▶ _Data_
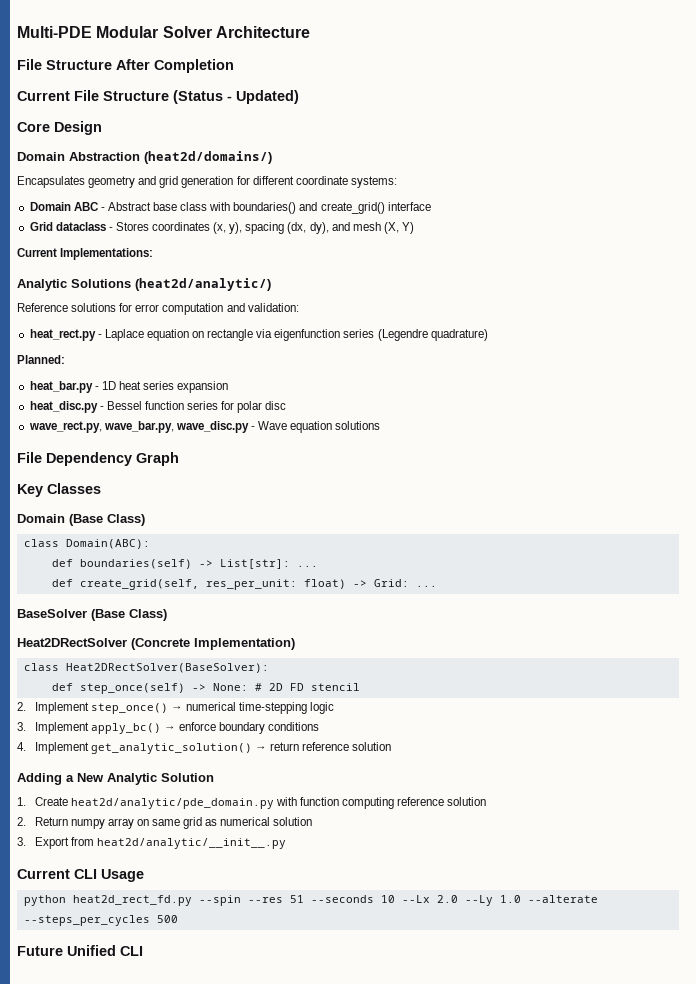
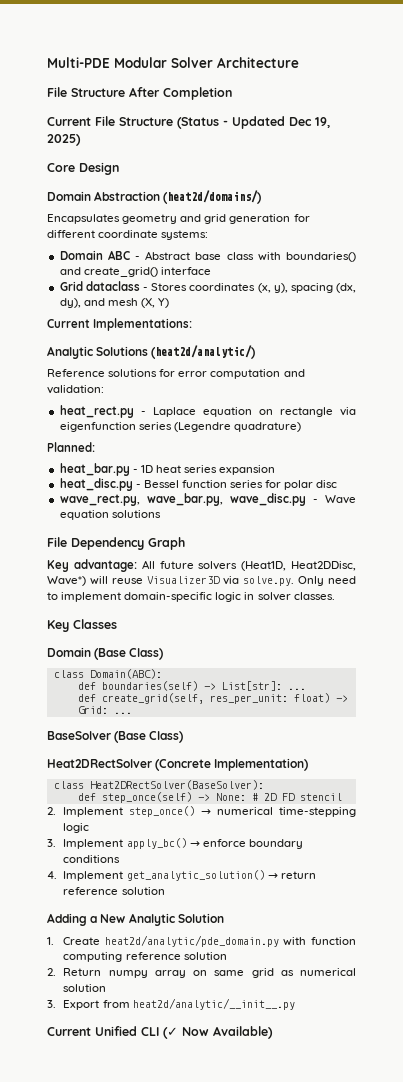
- Current File Structure (Status - Updated)
+ Current File Structure (Status - Updated Dec 19, 2025)
+ Key advantage: All future solvers (Heat1D, Heat2DDisc, Wave*) will reuse Visualizer3D via solve.py. Only need to implement domain-specific logic in solver classes.
- Current CLI Usage
- python heat2d_rect_fd.py --spin --res 51 --seconds 10 --Lx 2.0 --Ly 1.0 --alterate --steps_per_cycles 500
- Future Unified CLI
+ Current Unified CLI (✓ Now Available)

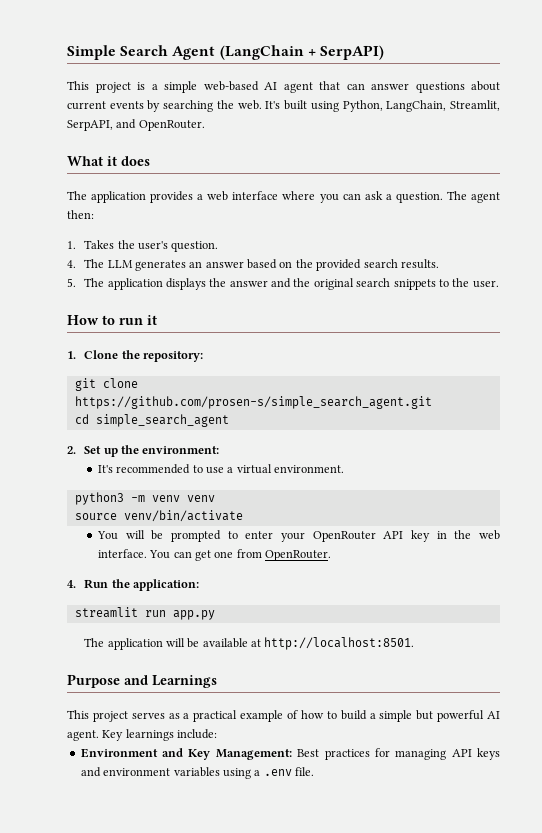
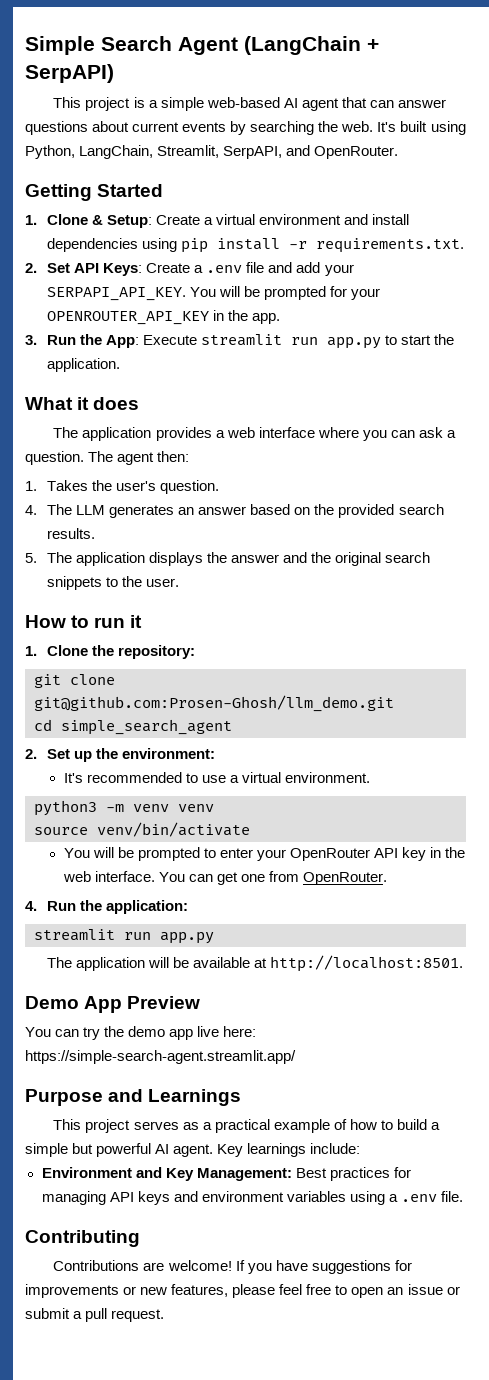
+ Getting Started
+ 1. Clone & Setup: Create a virtual environment and install dependencies using pip install -r requirements.txt.
+ 2. Set API Keys: Create a .env file and add your SERPAPI_API_KEY. You will be prompted for your OPENROUTER_API_KEY in the app.
+ 3. Run the App: Execute streamlit run app.py to start the application.
- git clone https://github.com/prosen-s/simple_search_agent.git
+ git clone git@github.com:Prosen-Ghosh/llm_demo.git
+ Demo App Preview
+ You can try the demo app live here: https://simple-search-agent.streamlit.app/
+ Contributing
+ Contributions are welcome! If you have suggestions for improvements or new features, please feel free to open an issue or submit a pull request.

▶ _Exercise aim_
Search the records line by line for the word "Updated" and copy every line where it appears.

▶ _Answer to this problem_
- Current File Structure (Status - Updated)
+ Current File Structure (Status - Updated Dec 19, 2025)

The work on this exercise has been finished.